Мы сели пить чай. Любовь Васильевна говорила не останавливаясь. Муж с женой обращались к ней, на муже была порча, у него начали чернеть руки. Она нашла у них иголку за обоями. Сестре своей сделала „денежную дорожку“, и та делает теперь успешную карьеру в администрации какого-то города. У нас в поселке многим известным людям помогает.

У нас с Иркой были опасения насчет Кати. Она тоже является членом нашей семьи. Вдруг наша порча и на нее распространяется.
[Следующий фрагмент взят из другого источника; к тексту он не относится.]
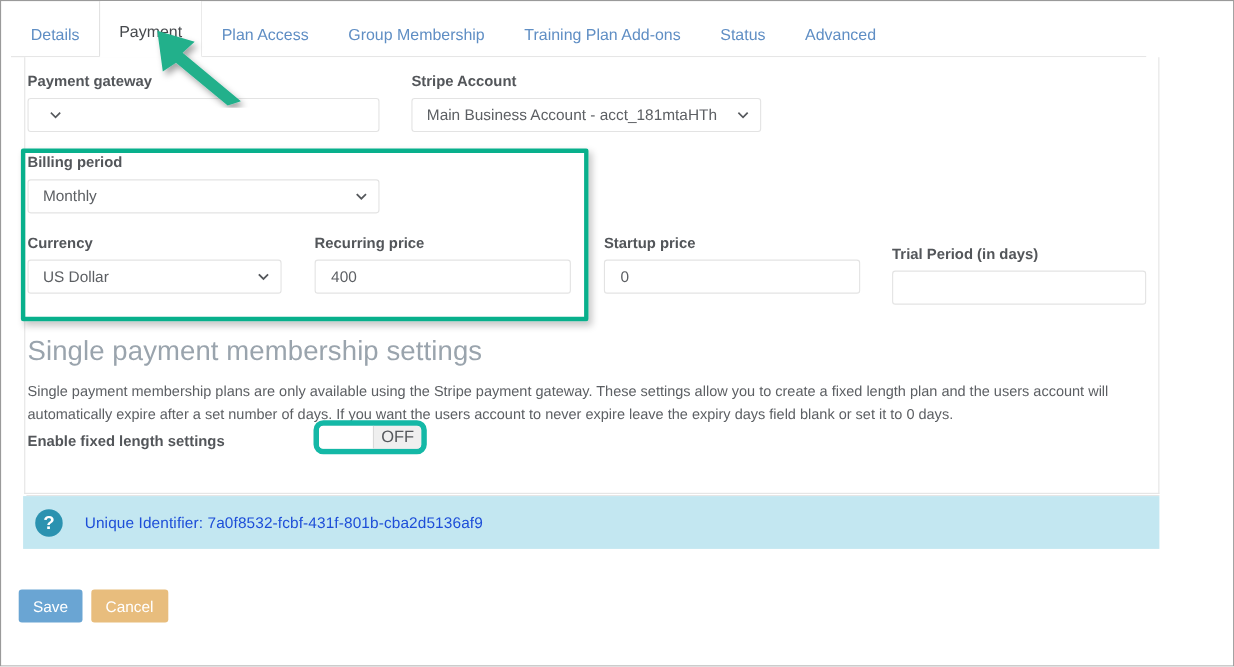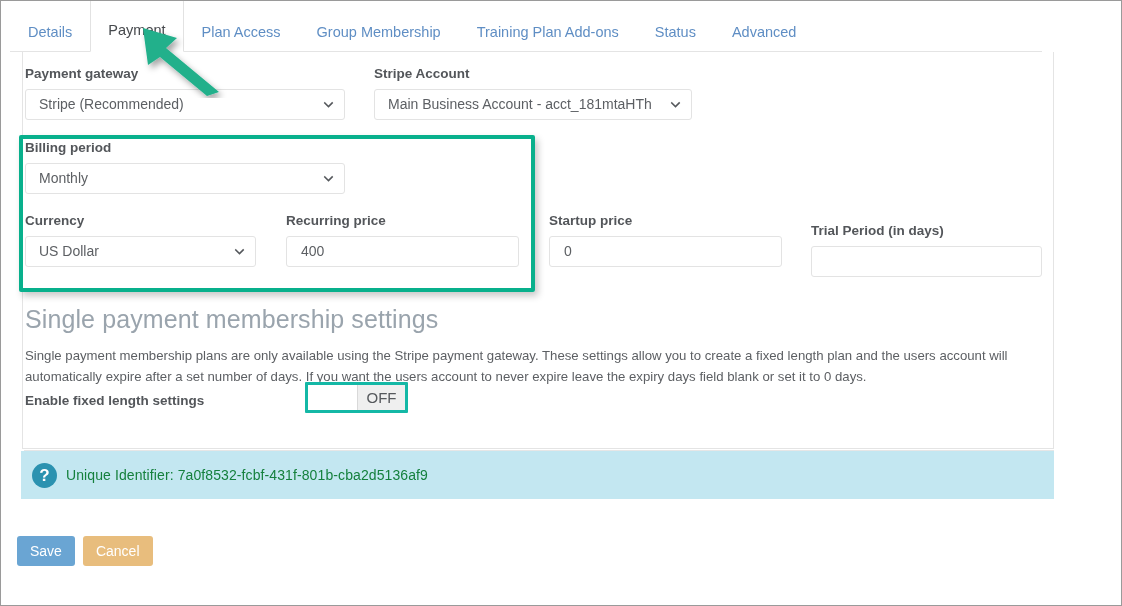--- a/index.html
+++ b/index.html
@@ -255,7 +255,6 @@
     <div class="grp" style="left:2px; top:14px; width:320px;">
       <div class="field-label">Payment gateway</div>
       <div class="ctl">
-        <span class="val">Stripe (Recommended)</span>
         <svg class="chev" viewBox="0 0 12 12">
             <path d="M2 4.3 L6 8.3 L10 4.3" stroke="#55585c" stroke-width="1.7" fill="none" stroke-linecap="square"></path>
           </svg>

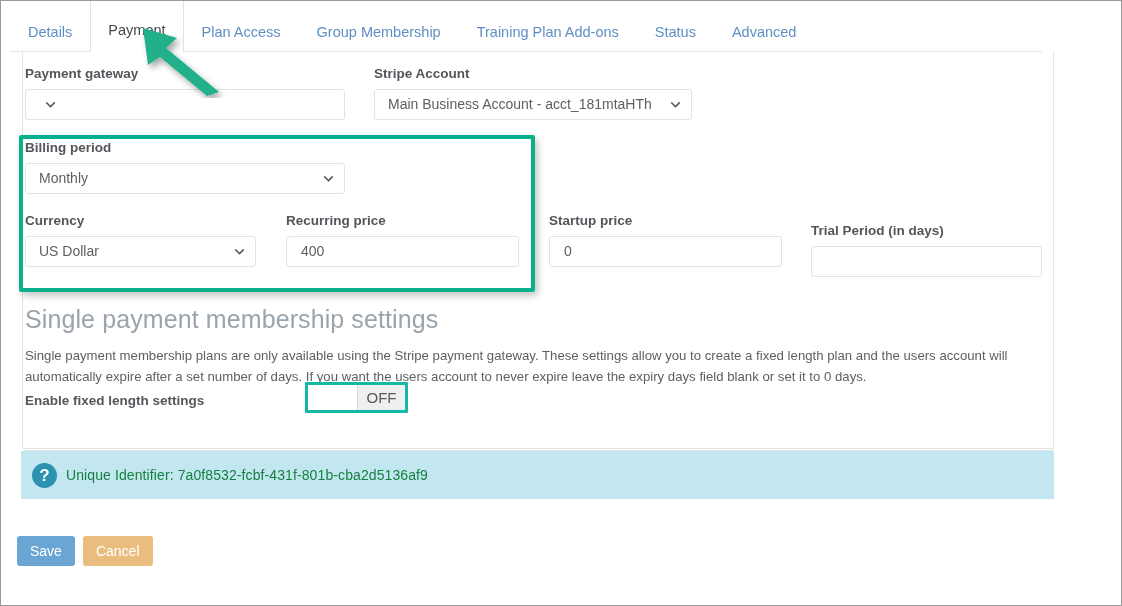--- a/index.html
+++ b/index.html
@@ -152,14 +152,13 @@
   .toggle {
     width: 103px;
     height: 31px;
-    border: 3px solid #14b8a6;
-    border-radius: 1px;
+    border: 5px solid #14b8a6;
+    border-radius: 9px;
     box-sizing: border-box;
     display: flex;
     overflow: hidden;
     cursor: pointer;
     background: #efefef;
-    margin-left: 20px;
   }
   .toggle .knob {
     width: 50px;

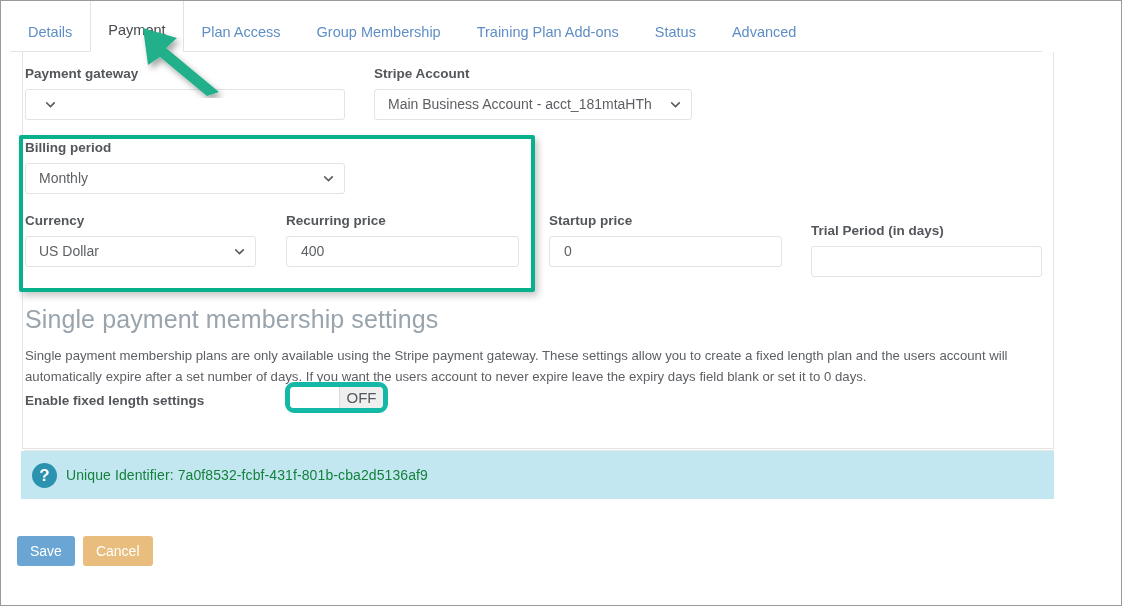--- a/index.html
+++ b/index.html
@@ -212,9 +212,9 @@
     line-height: 25px;
   }
   .banner .btext {
-    margin-left: 9px;
+    margin-left: 20px;
     font-size: 14px;
-    color: #15803d;
+    color: #1d4ed8;
     letter-spacing: 0.1px;
   }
Ирка принесла наш семейный альбом. Любовь Васильевна подержала над Катиной фотографией ладонь и успокоила нас, сказав, что Катя „чистая, как родниковая вода“. Полистав альбом, она увидела Ларискину фотографию, единственную у нас с ее испорченным болезнью лицом. Выяснилось, что Любовь Васильевна помнит Лариску, когда та работала кондуктором в городских автобусах. Лариску трудно не запомнить.

Узнав, что прошло уже два с лишним часа, наша гостья засобиралась домой. Она отметила вслух, что напряжение в квартире стало гораздо меньше, к нашей радости. С таким жизнеутверждающим настроением мы расстались до следующего дня.

Несмотря на всю реальность происходящих событий, невольно задаешь себе вопросы: „Неужели все это правда? Неужели этот параллельный мир действительно существует?“. Видимо, да. Религия не на пустом месте возникла, и в течение всей истории человечества занимала не последнее место в его жизни. Вот в отношении себя я не знаю, каким боком это примерять. Для меня Любовь Васильевна абсолютно непостижимый человек. Ведь то, чем занимаешься, надо осознать. Я был далек от этого.

Мы обошли те места, где вешали объявления о продаже квартиры и сорвали их. Зашли к теще, забрали Юльку и вернулись домой. У нас была причина надеяться, что наша жизнь войдет в прежнее русло. Вечером мы поужинали, искупались, делали обычные дела, впрочем, с небольшой разницей. Отправляя Юльку спать, Ирина несколько раз прочитала молитву, которую нам дала Любовь Васильевна, и перекрестила ее и себя. Я тоже неплохо освоился с этой процедурой за последнее время. Мы очень надеялись, но как оказалось, зря.

Сначала Ирка пожаловалась, что у нее заболела голова. Я сидел на кухне и курил. Она пришла, села рядом. Юлька из своей комнаты позвала мать.

— Иди посмотри, что ей надо, — сказала Ирка.

Я подошел к Юльке и, поглядев в ее глаза, все понял: никакие очищения и молитвы не помогли.

— Ты чего, Юленька? Как себя чувствуешь?

— Пап, у меня рука не шевелится, — в глазах у нее была ужасно знакомая неспособность сосредоточиться.

— Вставай, дочь, одевайся скорее, пойдем к бабушке.

У меня сдавило грудь. Бессилие, беспомощность, неизвестность, что может быть страшнее.

— Ира, собирайся, мы уходим, — я, поддерживая нетвердо идущую дочь, повел ее в нашу комнату одеваться.

— Что, опять? — упавшим голосом спросила Ирка.